# Sinister 2 - Blu-ray Review



## Mike Edwards (Mar 10, 2011)

[img]http://www.hometheatershack.com/gallery/file.php?n=62553[/img] 
*Title: Sinister 2* 

*Movie:* :2.5stars:
*Video:* :4stars:
*Audio:* :4.5stars: 
*Extras:* :2.5stars: 

*HTS Overall Score:*74




[img]http://www.hometheatershack.com/gallery/file.php?n=62561[/img]*Summary*
R-rated horror movies are almost a rare commodity these days. So much so that I really relish seeing one come out amidst the sea of PG-13 horror movies that skimp on blood and gore to get the kiddie winks into the seats and fill out the theatrical profits. However, it’s never a good thing when the R-rated horror move turns out to be as bad as or worse than the watered down PG-13 films, despite the wonderful addition of blood, guts and gore. “Sinister” was actually a fun and slightly gory horror film that centered around a demon that we like to call “The Boogeyman” who comes and corrupts an innocent child, pulling them into the to the other side to feed his insatiable hunger. It was creepy, and gory, with some nasty jump scares along the way. It didn’t reinvent the genre, but was a fun little horror flick that I enjoyed quite a bit. “Sinister 2” takes a unique look at the same scenario, but from the children’s point of view this time, but unfortunately stumbles and falls due to lack of tension and poor writing. 

For those who haven’t seen “Sinister” beware of spoilers.

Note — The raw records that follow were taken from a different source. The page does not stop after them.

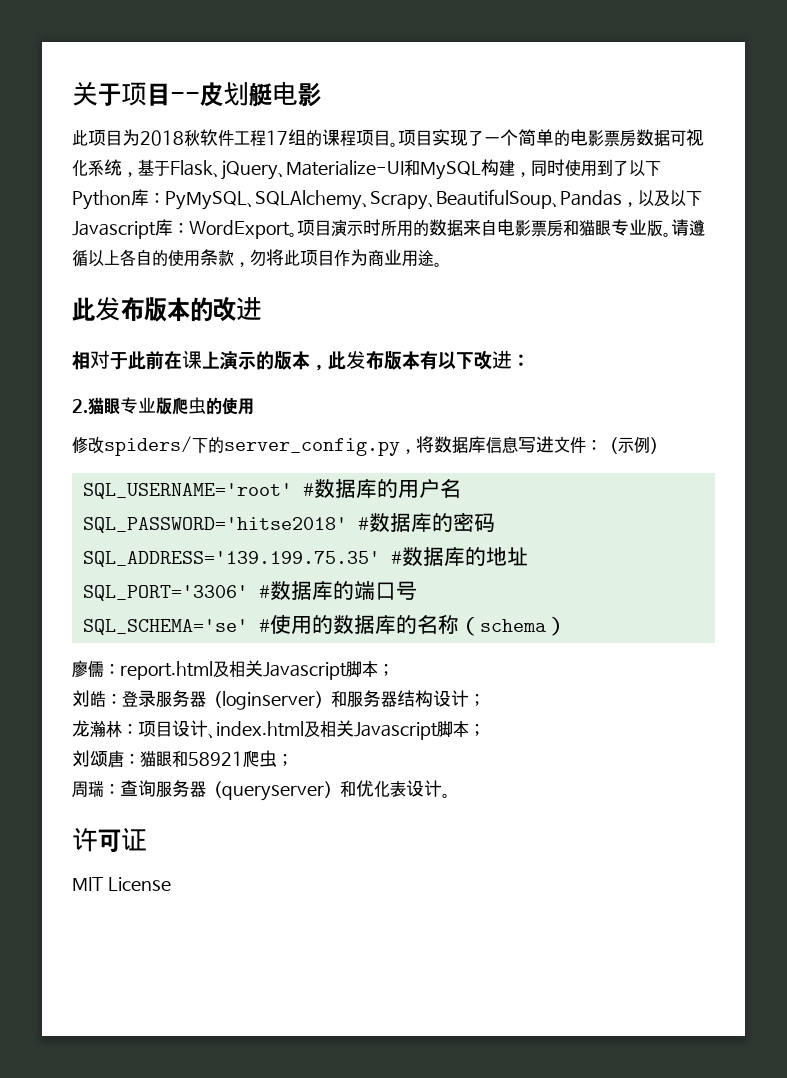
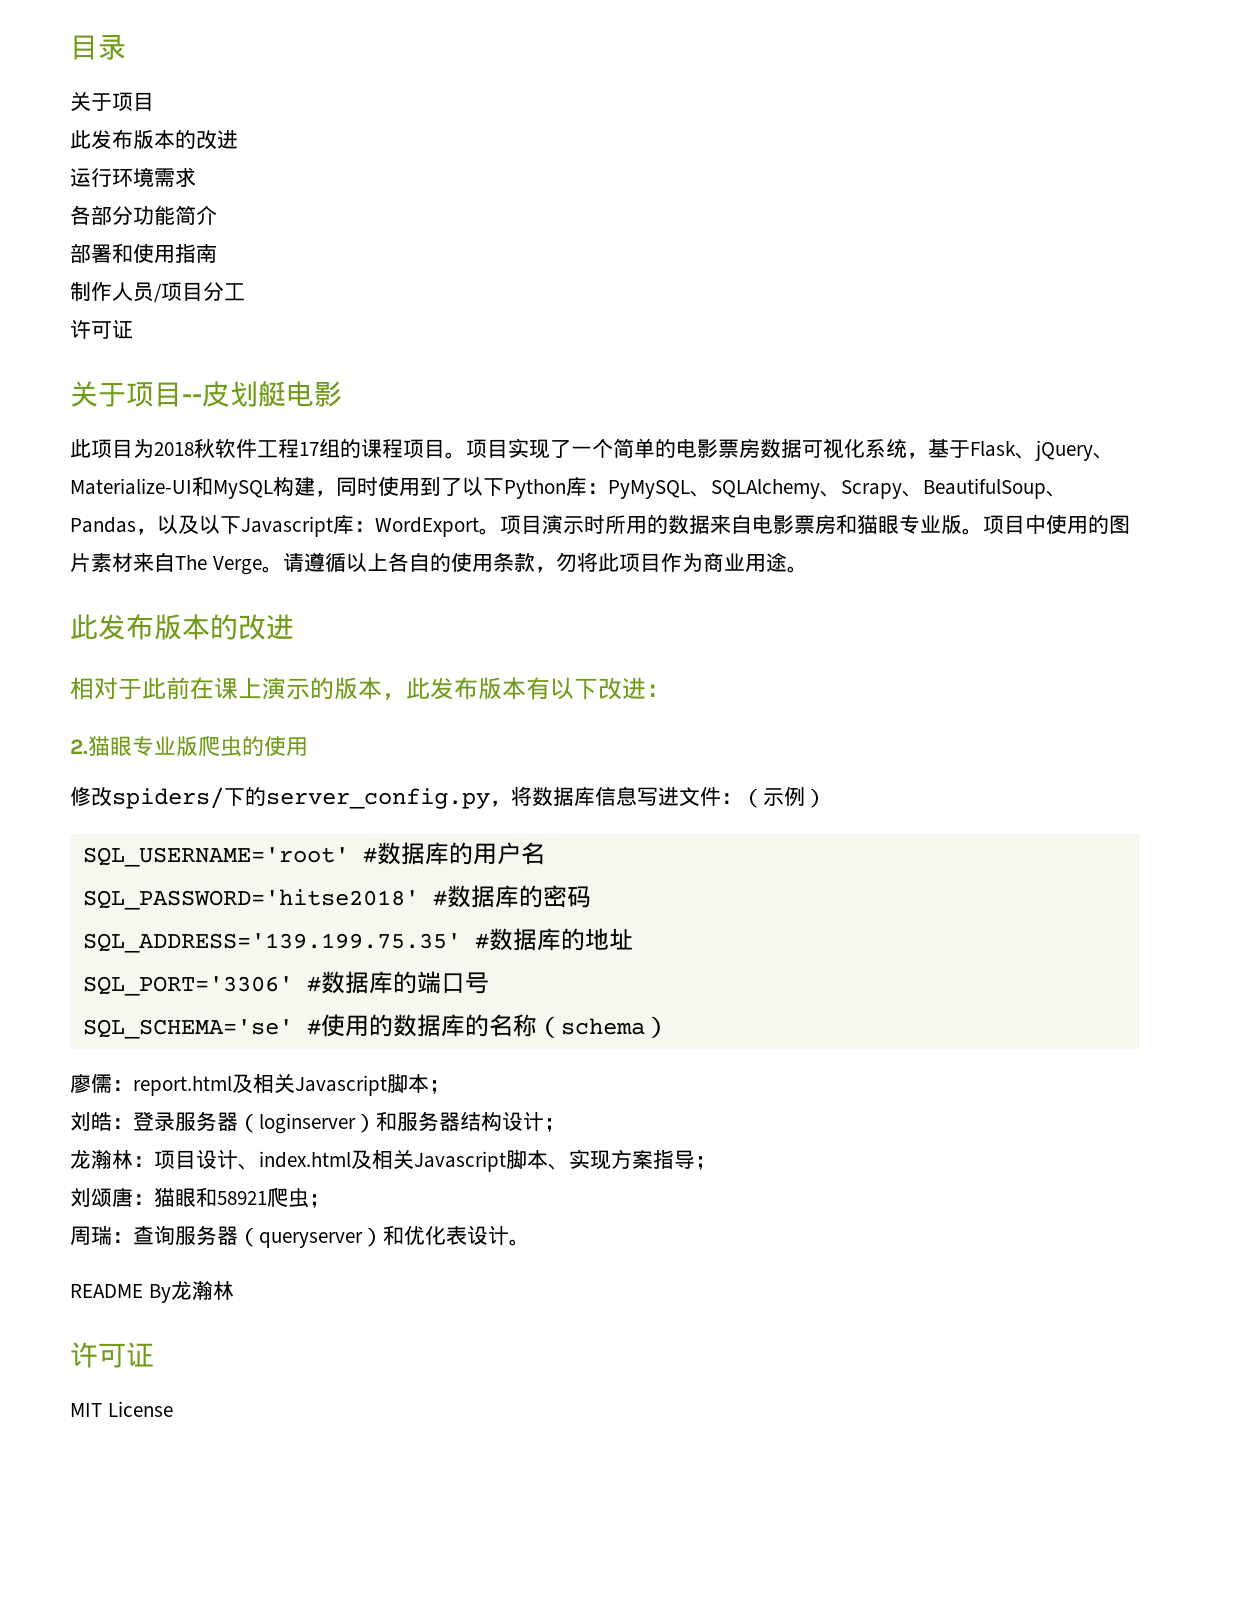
+ 目录
+ 关于项目
+ 此发布版本的改进
+ 运行环境需求
+ 各部分功能简介
+ 部署和使用指南
+ 制作人员/项目分工
+ 许可证
+ 项目中使用的图片素材来自The Verge。
- 龙瀚林：项目设计、index.html及相关Javascript脚本；
+ 龙瀚林：项目设计、index.html及相关Javascript脚本、实现方案指导；
+ README By龙瀚林

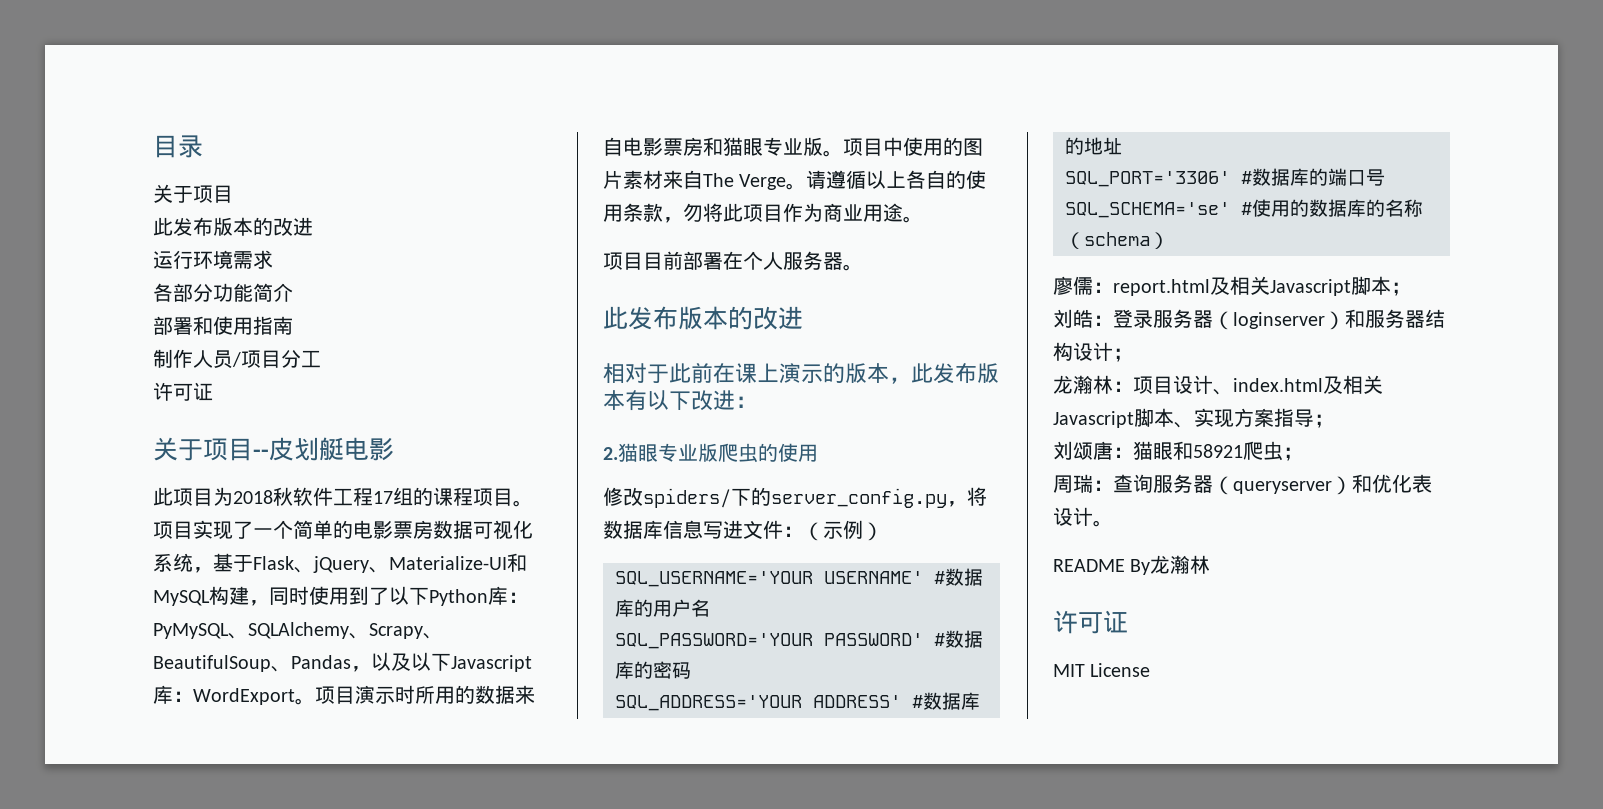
+ 项目目前部署在个人服务器。
- SQL_USERNAME='root' #数据库的用户名
+ SQL_USERNAME='YOUR USERNAME' #数据库的用户名
- SQL_PASSWORD='hitse2018' #数据库的密码
+ SQL_PASSWORD='YOUR PASSWORD' #数据库的密码
- SQL_ADDRESS='139.199.75.35' #数据库的地址
+ SQL_ADDRESS='YOUR ADDRESS' #数据库的地址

Last film we all got introduced to the creepy boogeyman who showed up in old film footage showcasing some horrible murders that happened in a house some years and decades ago. Ethan Hawke’s character discovered all of this footage only to discover that WATCHING the footage allows the demon to come into this world and somehow corrupt an innocent child into murdering their whole family and go back with the demon as part of his “food” so to speak. The ending was horrifying and rather disturbing (just right for those of us who love the macabre and desperation of a good horror film). This time we see the same cycle start all over, but this time we actually get to see HOW the demon influences the child as it is mainly told from its point of view. 

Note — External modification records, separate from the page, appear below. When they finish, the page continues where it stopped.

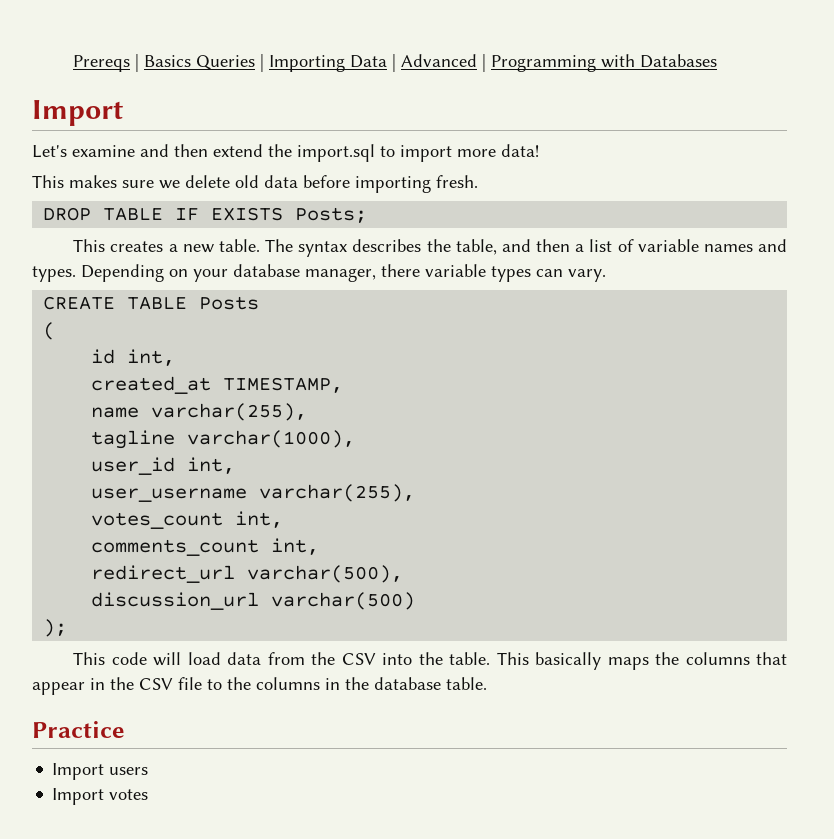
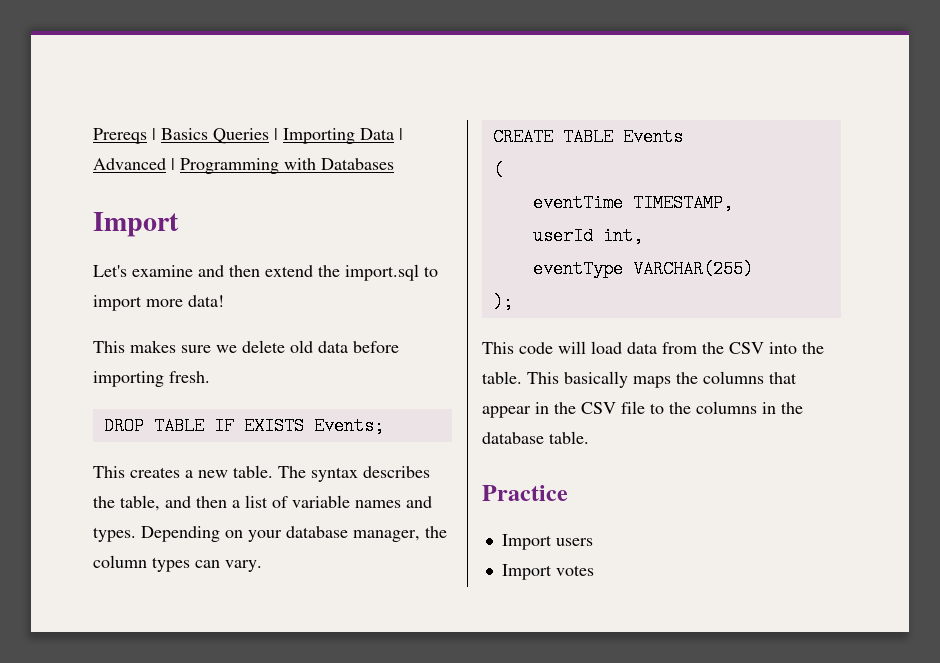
- DROP TABLE IF EXISTS Posts;
+ DROP TABLE IF EXISTS Events;
- Depending on your database manager, there variable types can vary.
+ Depending on your database manager, the column types can vary.
- CREATE TABLE Posts
+ CREATE TABLE Events
- id int,
- created_at TIMESTAMP,
- name varchar(255),
- tagline varchar(1000),
- user_id int,
- user_username varchar(255),
- votes_count int,
- comments_count int,
- redirect_url varchar(500),
- discussion_url varchar(500)
+ eventTime TIMESTAMP,
+ userId int,
+ eventType VARCHAR(255)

We follow three distinct storylines that intersect in a new house of horror a few years after the incident from the first film. The deputy sheriff from the first movie (you remember, the one who helped out Ethan Hawke’s character with case files) is now an EX deputy, as he was thrown under the bus for helping out as he did. Now that he’s seen what he’s seen, the deputy is going around finding houses with similar stories and burning them down so as to stop the cycle of violence and killing. While getting ready to burn down the next house on his list he runs into some squatters in the form of a young mother and her two boys. After a tense standoff we come to find out that this woman, Courtney Collins (Shannyn Sossamon) is running from her very powerful husband who abused and beat her and the children for much of their marriage. Running out on him was easy enough, but he is a powerful man and the local cops are at his beck and call, so she has holed up in this seemingly abandoned church while she tries to hide out from her husband. 

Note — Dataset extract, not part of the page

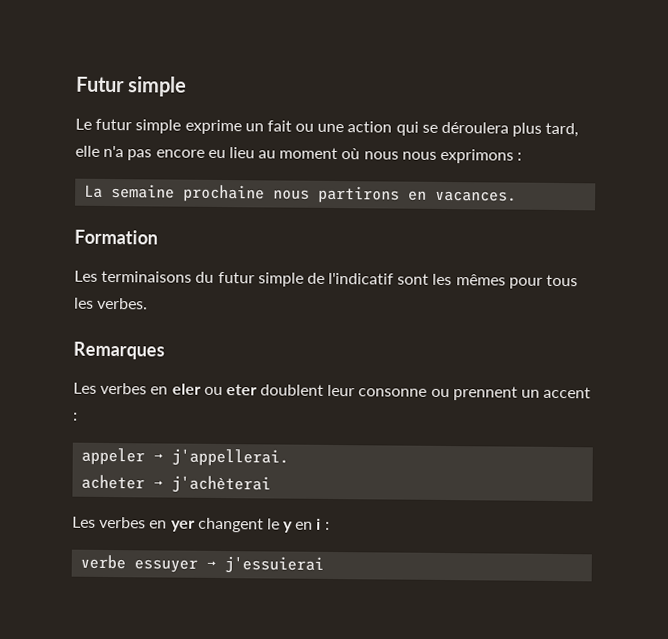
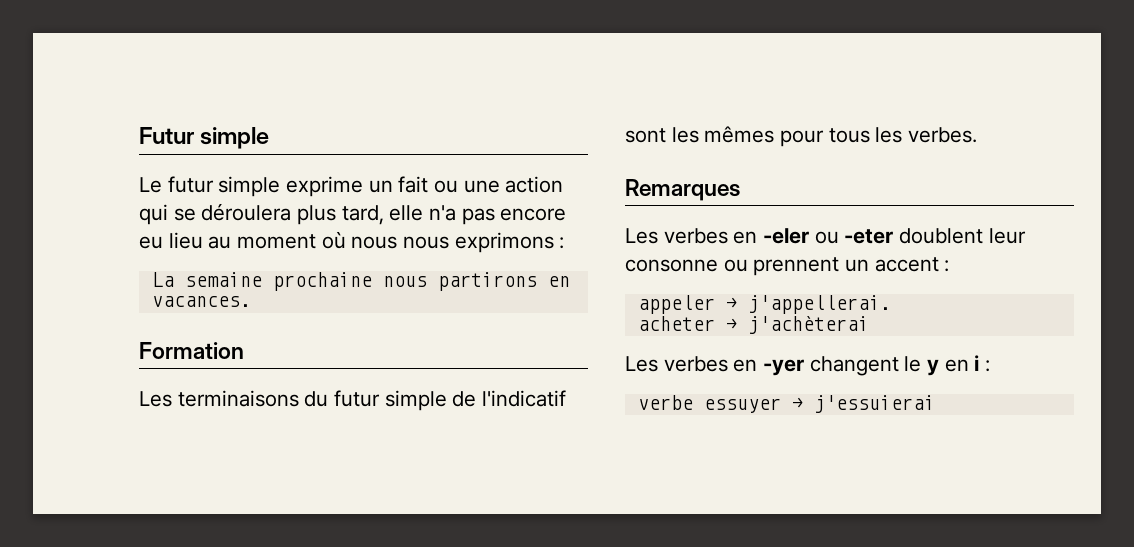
- Les verbes en eler ou eter doublent leur consonne ou prennent un accent :
+ Les verbes en -eler ou -eter doublent leur consonne ou prennent un accent :
- Les verbes en yer changent le y en i :
+ Les verbes en -yer changent le y en i :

[img]http://www.hometheatershack.com/gallery/file.php?n=62569[/img]Realizing that he can’t burn down the church, the Deputy tries to figure out which one of the boys will have the demon try and corrupt, as well as discover just HOW this demon does what he does. Simultaneously, we get to see just WHY the young child does what he does via the sweetest and most innocent of the two boys, Dylan (Robert Daniel Sloan). It seems that the ghosts of the children that the demon takes has been appearing to him every night and enticing him to watch the same horrific videos that were seen in the first film (except this time pertaining to the church they are in). Dylan obviously doesn’t want to see the videos, but he’s being blackmailed by the ghosts as they terrorize him and his dreams every night if he doesn’t acquiesce to their hellish requests. All of these stories soon come to a head as the Demon is coming closer and closer to realizing his full power and claiming yet another soul.

I won’t say that “Sinister 2” is an utter failure of a sequel, as the concept of seeing the events through the “perpetrators” eyes is a nice concept, but the execution of said concept is really the sore spot. There’s some fun little bits with the deputy (played by James Ransone) and the abusive husband, but the rest is just a mess. The clichés are coming fast and heavy to the point that you can pretty much plot out the entire movie as it’s unfolding. Even the twist at the end wasn’t a twist as I saw it coming from the first 20 minutes of the movie. The monster was never more than a character in the films during the first movie, making him rather creepy and “sinister” (yes that was intentional), but here he seems to be a bit more active and loses some of that startling terror. Even the kill videos weren’t as “jump” oh my goodness!!! As before. This time they are a LOT more gruesome and almost cringe worthy as you wince from the nastiness (which has an appeal all its own)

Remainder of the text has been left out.